Eduquer: Notre système scolaire s’articule en plusieurs réseaux, héritage d’un passé historique chargé en guerres scolaires. Selon vous, est-ce qu’un réseau unique d’enseignement en Belgique francophone est imaginable?
F.M.: Le réseau unique est peu envisageable pour tout un tas de raisons historiques, mais financières également… L’enjeu, c’est donc moins une école unique que parvenir à faire école commune, avec un système scolaire qui fonctionne bien, qui communique bien, qui partage les mêmes objectifs et rend un service public de qualité vers tous les élèves. On arriverait à un réseau unique qu’on n’aurait pas encore gagné cette dynamique pour autant. Il y a des écoles élitistes et de la relégation partout et c’est tout ça qu’il faut attaquer et arriver à dépasser.

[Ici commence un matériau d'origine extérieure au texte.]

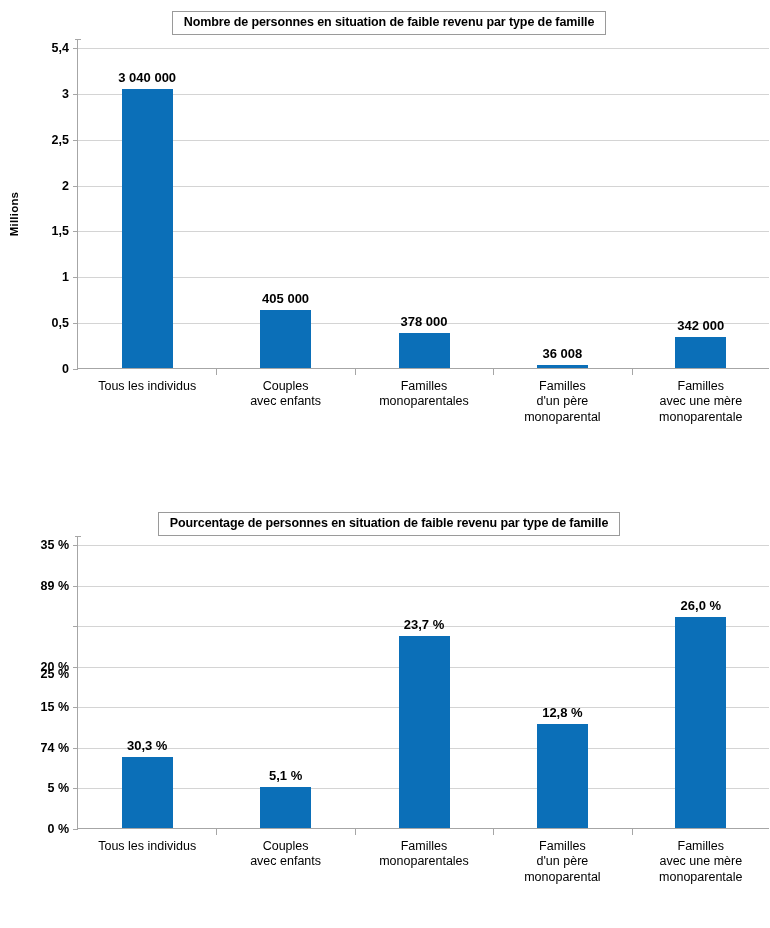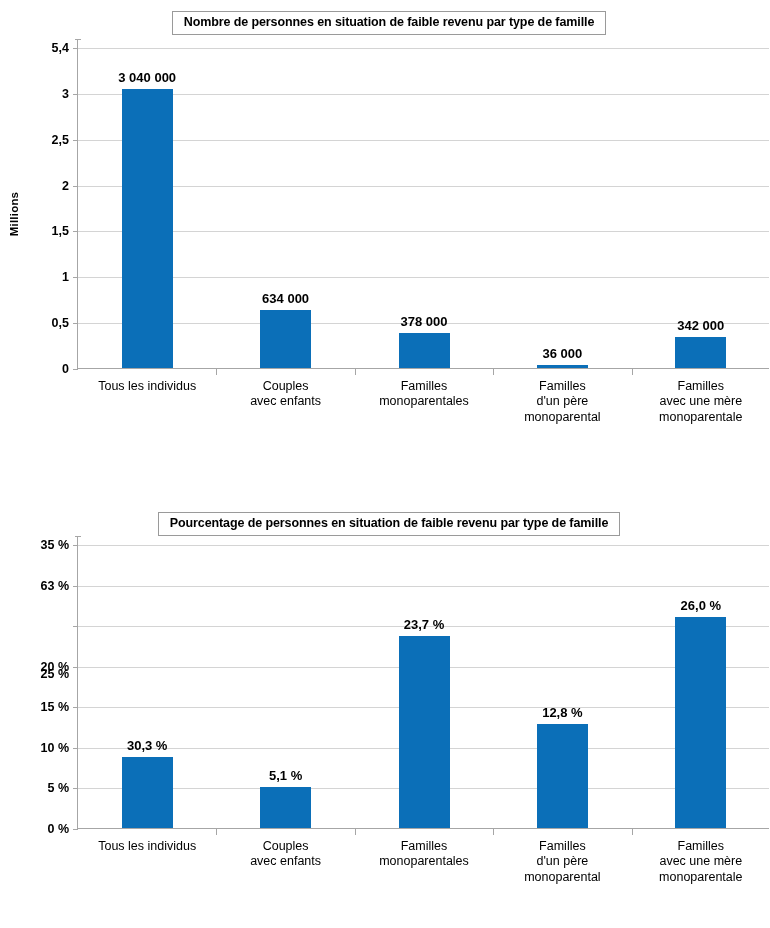"634 000" div.bar-label { text: 634 000 -> 405 000 }
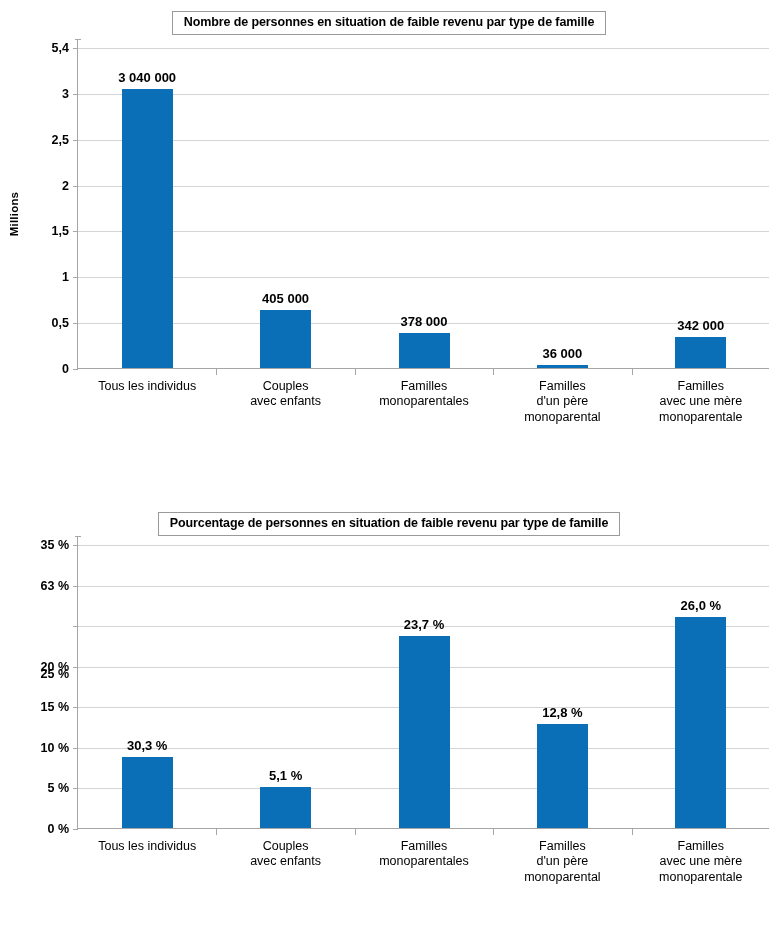"36 000" div.bar-label { text: 36 000 -> 36 008 }
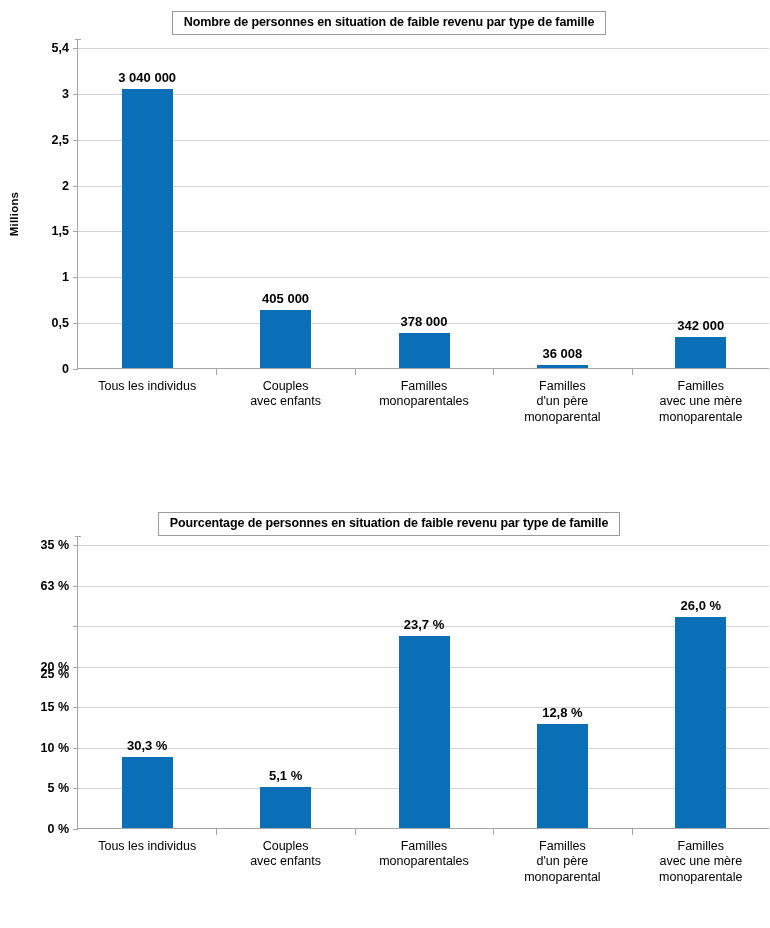"63 %" div.ylabel { text: 63 -> 89 }
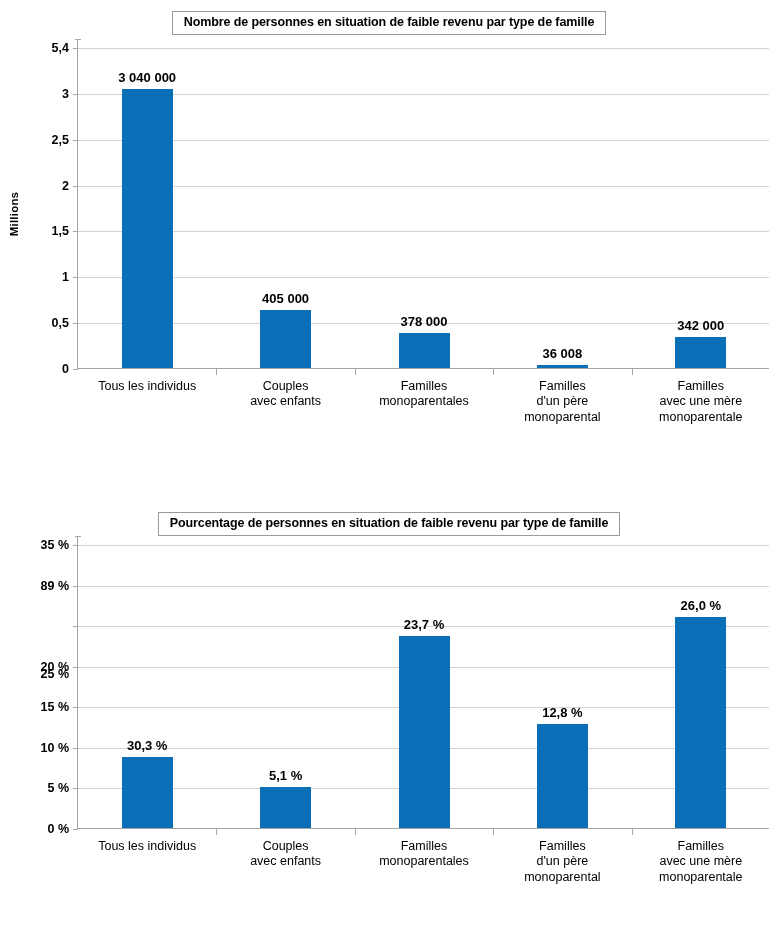"10 %" div.ylabel { text: 10 -> 74 }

Évidemment, le fait qu’on ait des réseaux différents et qu’il y ait tout un pouvoir et une liberté aux pouvoirs organisateurs, c’est à la fois une bonne chose car il ne s’agit pas d’inféoder les gens et de les mettre sous une dictature hiérarchique mais à la fois, ça ne garantit pas de pouvoir faire école commune parce qu’ils sont d’une certaine façon, en écran, entre la volonté politique et le terrain.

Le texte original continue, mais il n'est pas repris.